L’outil proposé : l’application mobile gratuite « Conscience pour tous » qui envoie des rappels sonores plusieurs fois par jour pour inviter à ces 3 à 5 minutes de retour au centre.

2. Tester son niveau de concentration

S’asseoir en tailleur 15 minutes, fermer les yeux, se concentrer uniquement sur le souffle. Observer combien de temps on tient avant d’être emporté par une pensée. C’est un indicateur simple et honnête.

3. La table intérieure — le matin

Imaginer, au moment d’un rappel ou en se levant, une table ronde. Inviter autour de cette table toutes les parts de soi-même, y compris celles qu’on n’aime pas. Ne pas chercher à leur parler ni à interagir. Juste les laisser être là. Simplement les accueillir.

4. Le repos comme allié de la croissance

Avant toute nouvelle phase de croissance, il y a un effondrement. Le repos n’est pas une fuite — c’est le terreau dans lequel la transformation se fait. Un bébé ne grandit qu’en dormant.
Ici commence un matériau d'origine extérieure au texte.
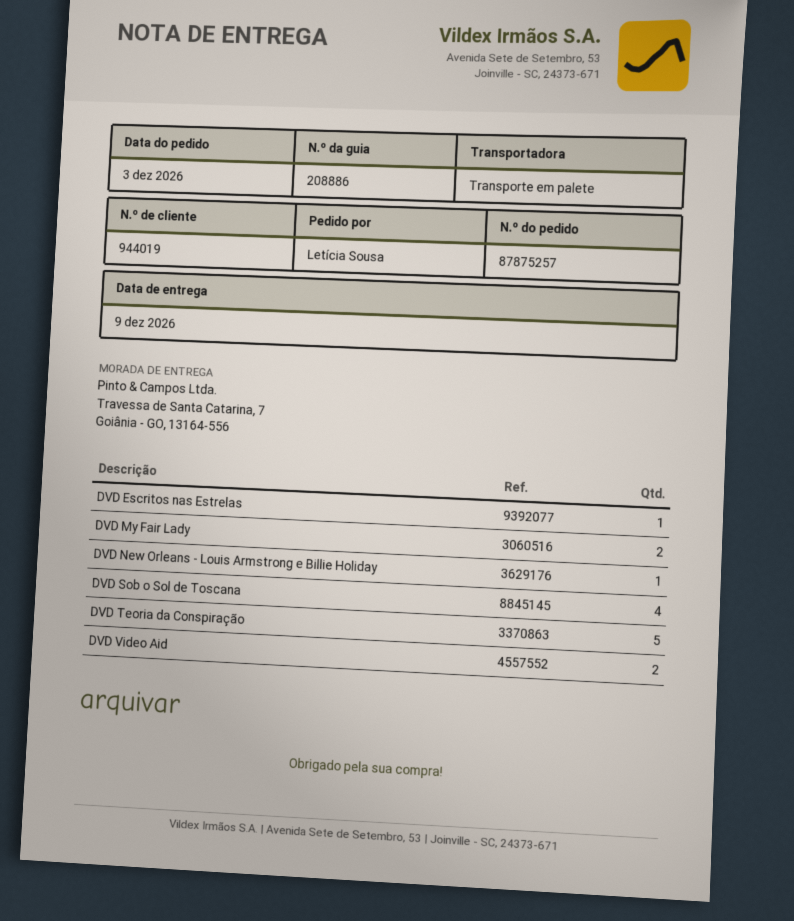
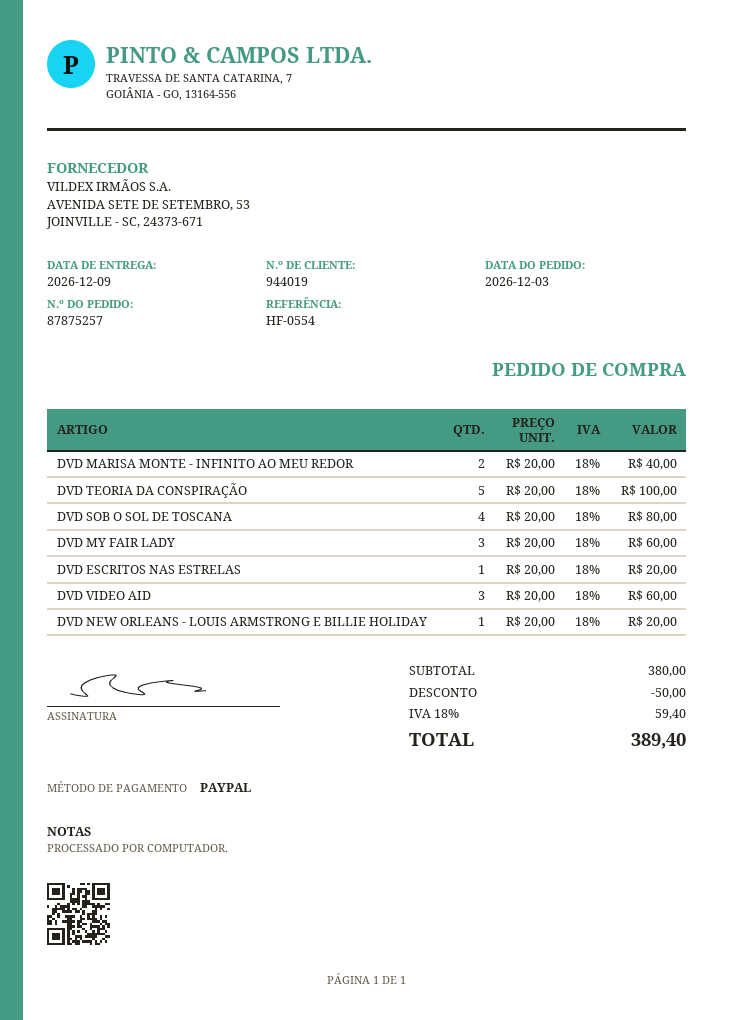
DVD My Fair Lady: 2 -> 3
DVD Video Aid: 2 -> 3
DVD MARISA MONTE - INFINITO AO MEU REDOR: none -> 2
Idem pour nous énergétiquement.

5. La question à se poser face à une situation difficile

Plutôt que « pourquoi ça m’arrive ? » (regard vers l’extérieur) : « Qu’est-ce que moi j’ai bien pu faire, sans m’en rendre compte ? » Cette question ramène vers l’intérieur et ouvre un cheminement réel, sans culpabilité.

6. Retourner une question existentielle en élan

Chaque fois qu’on se pose une grande question du type « comment faire la différence entre X et Y ? », au lieu de la mentaliser, la voir comme un appel à cultiver davantage. La réponse viendra de l’intérieur par la pratique, pas par la réflexion.
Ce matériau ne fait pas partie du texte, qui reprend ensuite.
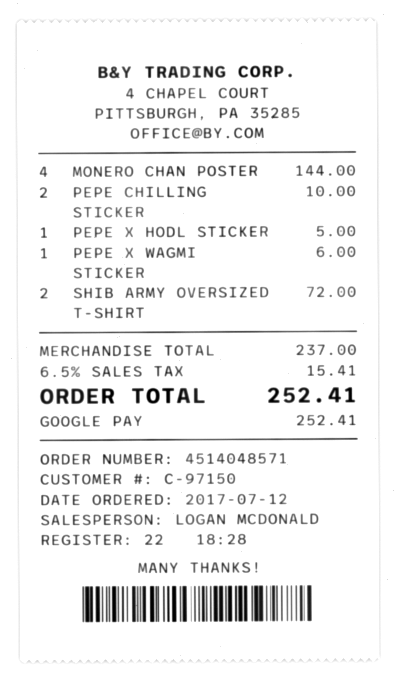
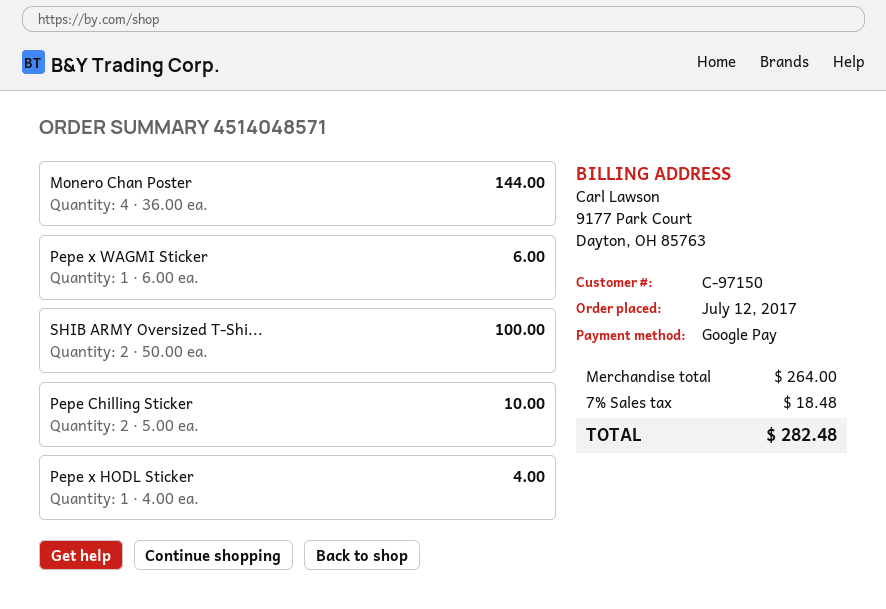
PEPE X HODL STICKER: 1 for 5.00 -> 1 for 4.00
SHIB ARMY OVERSIZED T-SHIRT: 2 for 72.00 -> 2 for 100.00
subtotal: 237.00 -> 264.00
tax: 6.5% = 15.41 -> 7% = 18.48
total: 252.41 -> 282.48

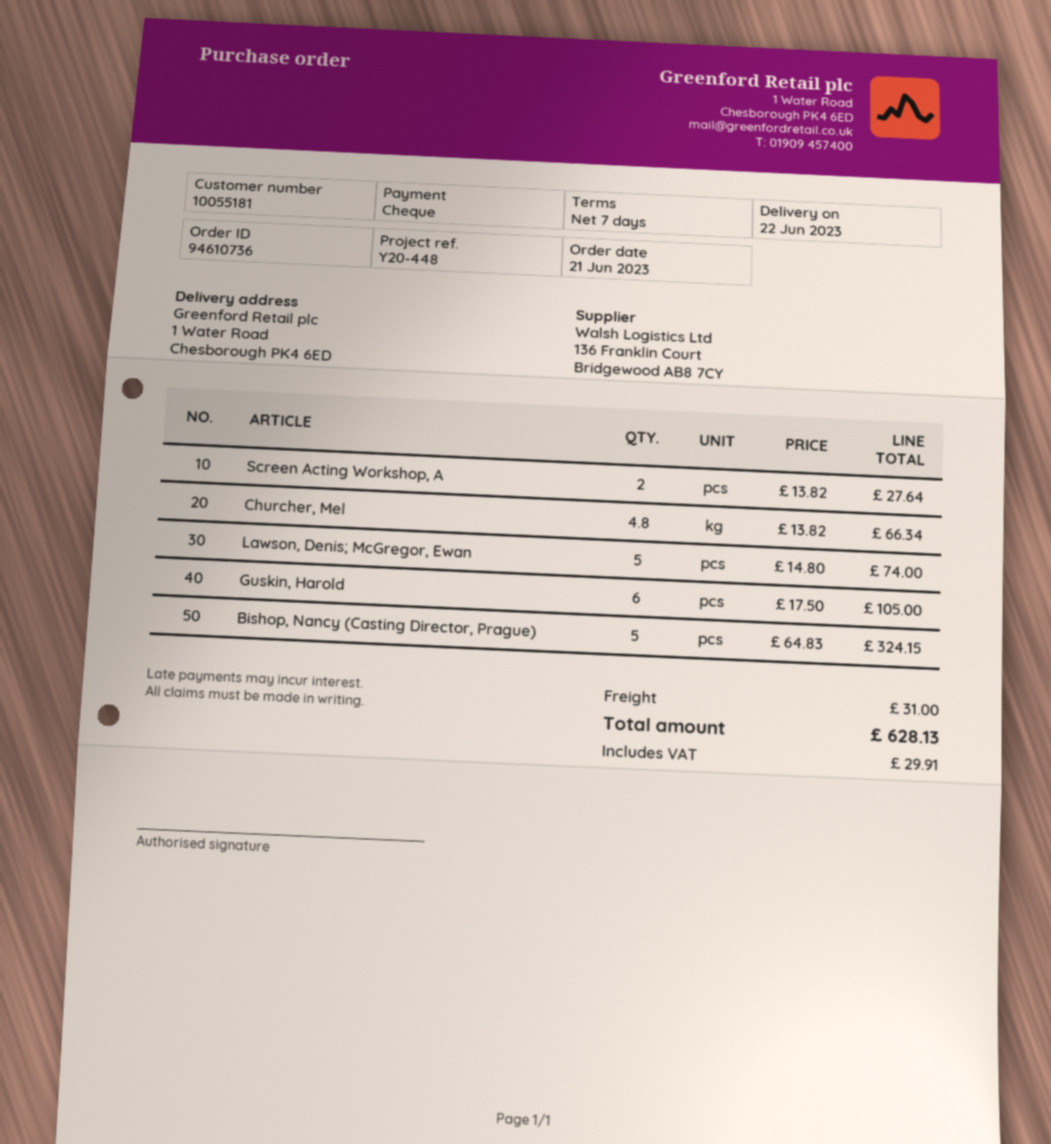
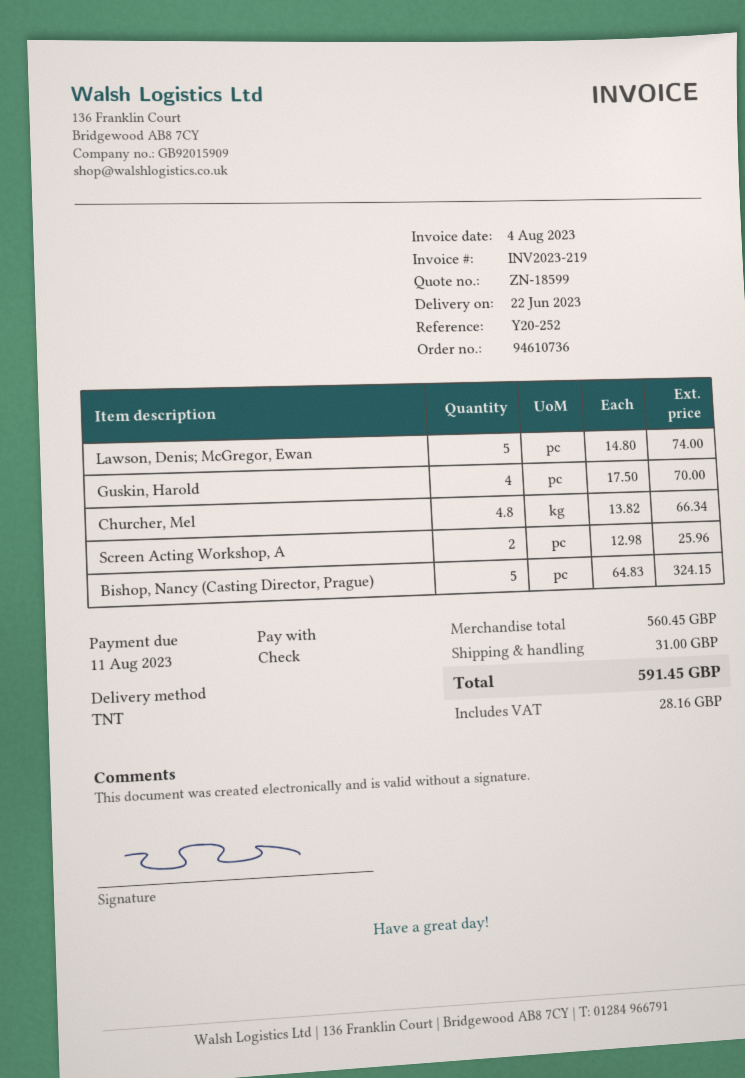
reference: Y20-448 -> Y20-252
Screen Acting Workshop, A: 2 x 13.82 = 27.64 -> 2 x 12.98 = 25.96
Guskin, Harold: 6 x 17.50 = 105.00 -> 4 x 17.50 = 70.00
tax: 29.91 -> 28.16
total: 628.13 -> 591.45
L’image centrale : la graine

La croissance intérieure fonctionne comme une graine :

  • Elle a besoin d’attention (le soleil et l’eau)
  • Elle a besoin d’espace (un sol sans cailloux)
  • Elle ne pousse pas si on l’arrose avec de l’impatience ou du doute
  • Elle ne pousse pas à la demande, mais au bon moment

Cultiver ce qu’on est, c’est lui donner de l’énergie via l’attention. C’est aussi simple — et aussi exigeant — que ça.


En résumé

Le centre, c’est ni la spiritualité ni la matière. C’est le mariage des deux. Ce centre se cultive, plusieurs fois par jour, avec humilité, sans attente de résultat immédiat. Le discernement, la joie, et la vraie vie en découlent naturellement.